AMD Core Counts and Bulldozer: Preparing for an APU World
by Anand Lal Shimpi on November 30, 2009 12:00 AM EST- Posted in
- CPUs
Last week Johan posted his thoughts from an server/HPC standpoint on AMD's roadmap. Much of my analysis was limited to desktop/mobile, so if you're making million dollar server decisions then his article is better suited for your needs.
He also unveiled a couple of details about AMD's Bulldozer architecture that I thought I'd call out in greater detail. Johan has been working on a CMP vs. SMT article so I'll try to not step on his toes too much here.

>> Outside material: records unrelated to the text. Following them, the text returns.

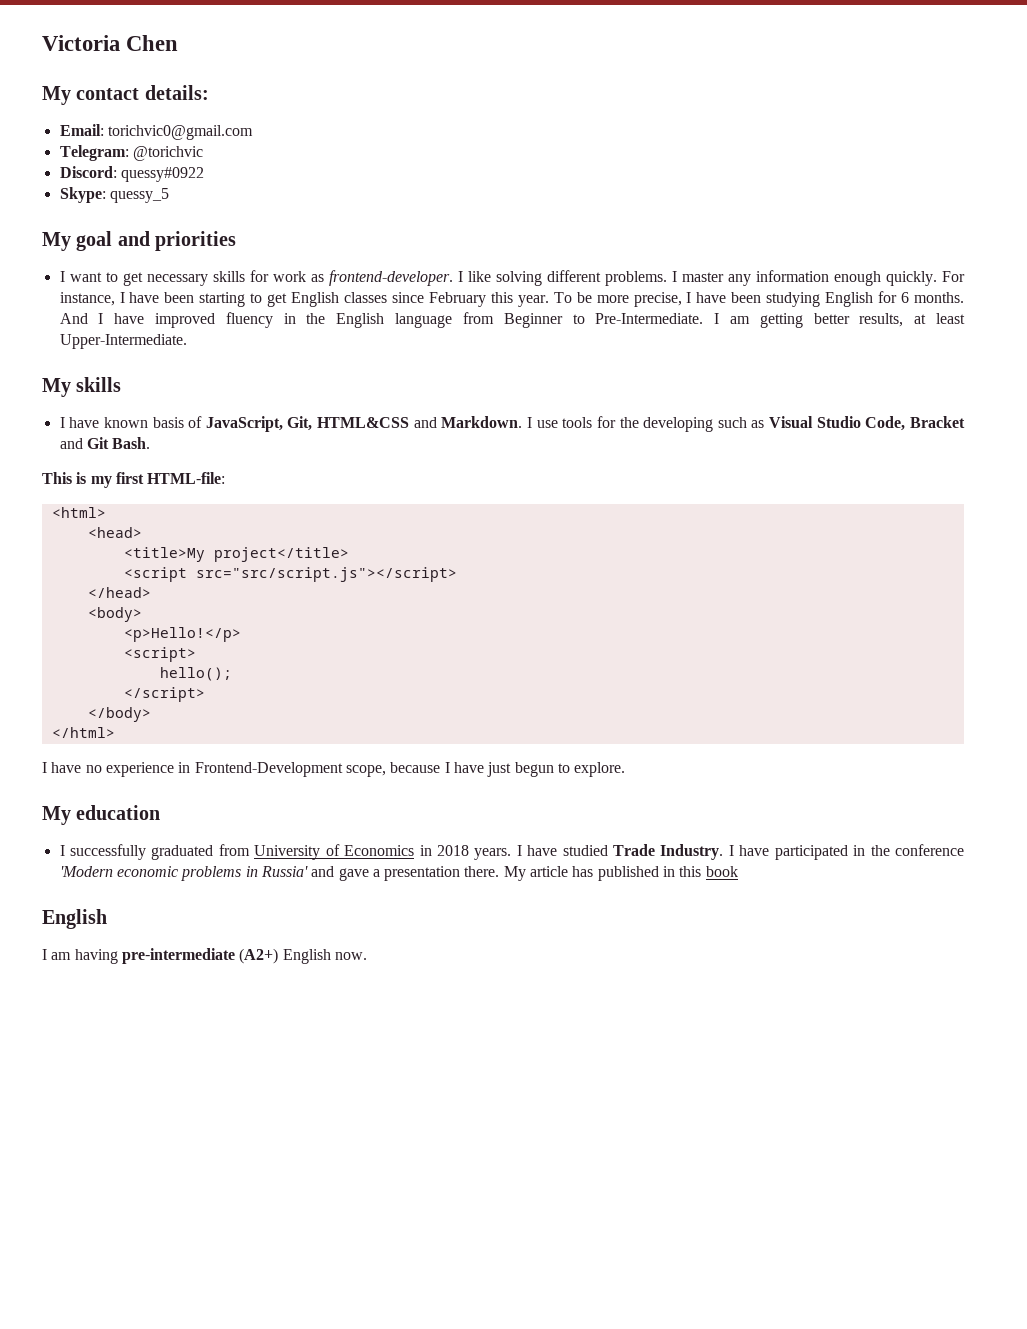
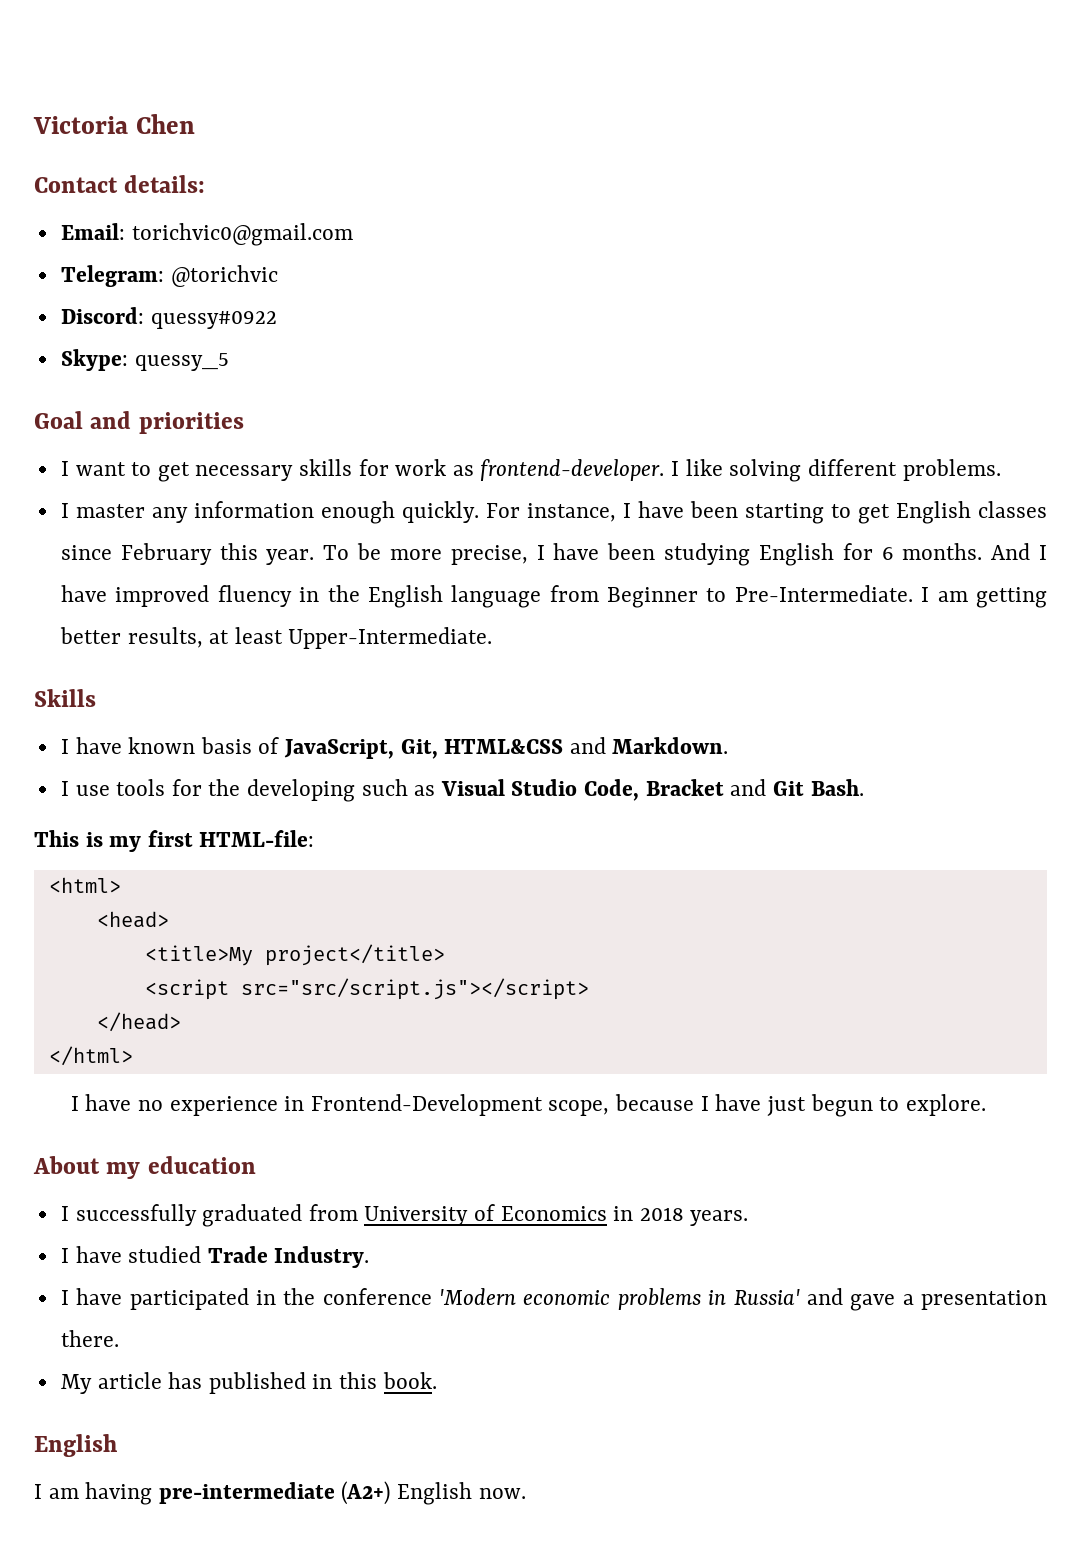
[42,86,140,105] My contact -> [34,177,118,193] Contact
[42,231,113,251] My goal -> [34,411,83,429] Goal
(667, 278) none -> (1001, 470) //
[42,377,122,397] My skills -> [34,689,96,707] Skills
(523, 422) none -> (729, 745) //
[87,607,142,622] [123,627,241,642] [123,647,196,662] [159,667,232,681] [123,687,205,702] [87,707,151,722] // <body> // <p>Hello!</p> // <script> // hello(); // </script> // </body> -> (181, 1022) none
[42,806,71,825] My -> [33,1156,141,1179] About my
(512, 854) none -> (749, 1218) //
(724, 852) none -> (370, 1257) //
(500, 871) none -> (119, 1338) //
[705,866,738,877] book -> [382,1372,437,1389] book.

It all started about two weeks ago when I got a request from AMD to have a quick conference call about Bulldozer. I get these sorts of calls for one of two reasons. Either:
1) I did something wrong, or
2) Intel did something wrong.
This time it was the former. I hate when it's the former.
It's called a Module
This is the Bulldozer building block, what AMD is calling a Bulldozer Module:
AMD refers to the module as being two tightly coupled cores, which starts the path of confusing terminology. A few of you wondered how AMD was going to be counting cores in the Bulldozer era; I took your question to AMD via email:
Also, just to confirm, when your roadmap refers to 4 bulldozer cores that is four of these cores:
http://images.anandtech.com/reviews/cpu/amd/FAD2009/2/bulldozer.jpg
Or does each one of those cores count as two? I think it's the former but I just wanted to confirm.
AMD responded:
Anand,
Think of each twin Integer core Bulldozer module as a single unit, so correct.
I took that to mean that my assumption was correct and 4 Bulldozer cores meant 4 Bulldozer modules. It turns out there was a miscommunication and I was wrong. Sorry about that :)

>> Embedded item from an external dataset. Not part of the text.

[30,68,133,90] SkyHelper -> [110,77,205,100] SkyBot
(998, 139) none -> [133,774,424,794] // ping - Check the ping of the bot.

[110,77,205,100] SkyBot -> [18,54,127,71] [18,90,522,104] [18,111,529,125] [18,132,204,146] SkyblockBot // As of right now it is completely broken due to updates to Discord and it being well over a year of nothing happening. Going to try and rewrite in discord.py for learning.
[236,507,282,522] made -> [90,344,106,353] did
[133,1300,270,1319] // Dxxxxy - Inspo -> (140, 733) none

Inside the Bulldozer Module
There are two independent integer cores on a single Bulldozer module. Each one has its own L1 instruction and data cache (thanks Johan), as well as scheduling/reordering logic. AMD is also careful to mention that the integer throughput of one of these integer cores is greater than that of the Phenom II's integer units.

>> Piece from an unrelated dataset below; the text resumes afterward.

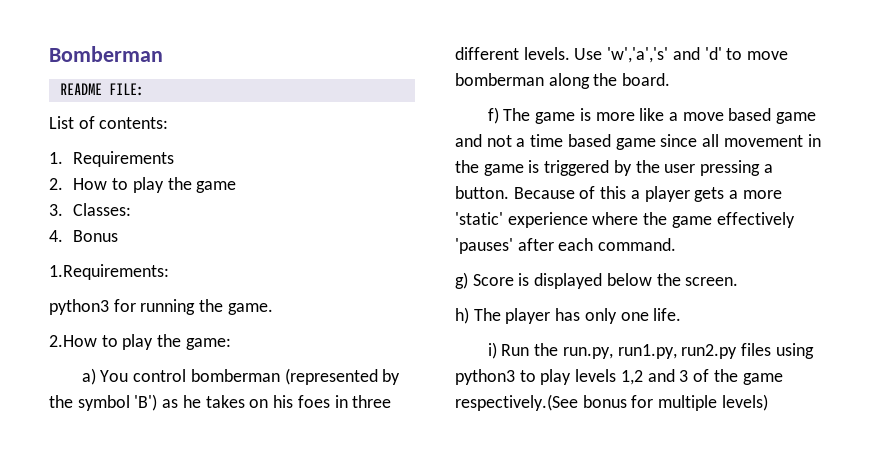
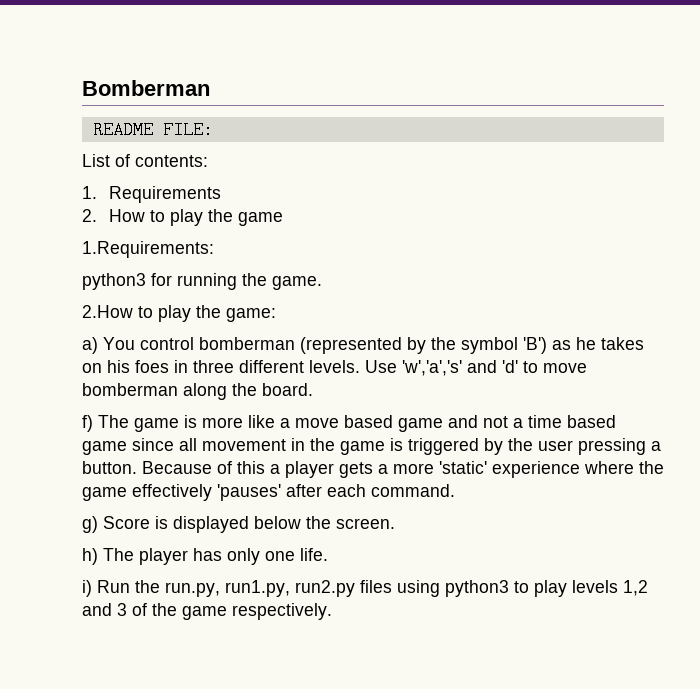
[49,203,132,216] [49,230,119,242] // 3. Classes: // 4. Bonus -> (283, 219) none
[455,394,768,411] respectively.(See bonus for multiple levels) -> [232,603,332,620] respectively.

Intel's Core architecture uses a unified scheduler fielding all instructions, whether integer or floating point. AMD's architecture uses independent integer and floating point schedulers. While Bulldozer doubles up on the integer schedulers, there's only a single floating point scheduler in the design.
Behind the FP scheduler are two 128-bit wide FMACs. AMD says that each thread dispatched to the core can take one of the 128-bit FMACs or, if one thread is purely integer, the other can use all of the FP execution resources to itself.
AMD believes that 80%+ of all normal server workloads are purely integer operations. On top of that, the additional integer core on each Bulldozer module doesn't cost much die area. If you took a four module (eight core) Bulldozer CPU and stripped out the additional integer core from each module you would end up with a die that was 95% of the size of the original CPU. The combination of the two made AMD's design decision simple.AMD has come back to us with a clarification: the 5% figure was incorrect. AMD is now stating that the additional core in Bulldozer requires approximately an additional 50% die area. That's less than a complete doubling of die size for two cores, but still much more than something like Hyper Threading.
94 Comments
View All Comments
Alberto - Tuesday, December 1, 2009 - link
You are right.The eight core Sandy Bridge will have over 200 Gflops Double Precision with a power budget of 130W in 32nm and 95W in 22nm.
In these conditions the "dream" to throw away the Fp unit from the CPU it's only a Nvidia desire.....to survive.
gruffi - Sunday, December 6, 2009 - link
Give me your calculation please. I see Sandy Bridge nowhere near 200 GFLOPS in DP.Sandy Bridge may have up to 8 cores/16 threads (the known die shot shows only 4 cores), probably clocked around 3 GHz.
4 DP (AVX/256-bit) * 1 op/cycle (no FMA) * 8 cores * 3 GHz = 96 GFLOPS
OTOH, AMD may have twice as much FP throughput with "Interlagos" (8 modules/16 cores/16 threads) if we assume similar clock rates.
4 DP (AVX/256-bit) * 2 ops/cycle (FMA4) * 8 modules * 3 GHz = 192 GFLOPS
psychobriggsy - Tuesday, December 1, 2009 - link
That certainly beats AMD's ~100GFLOPS in double precision from an 8-core Bulldozer.Calculation: 3GHz * 2 (FMA) * 2 (units) * 2 DP (128-bit unit) * 4 (modules).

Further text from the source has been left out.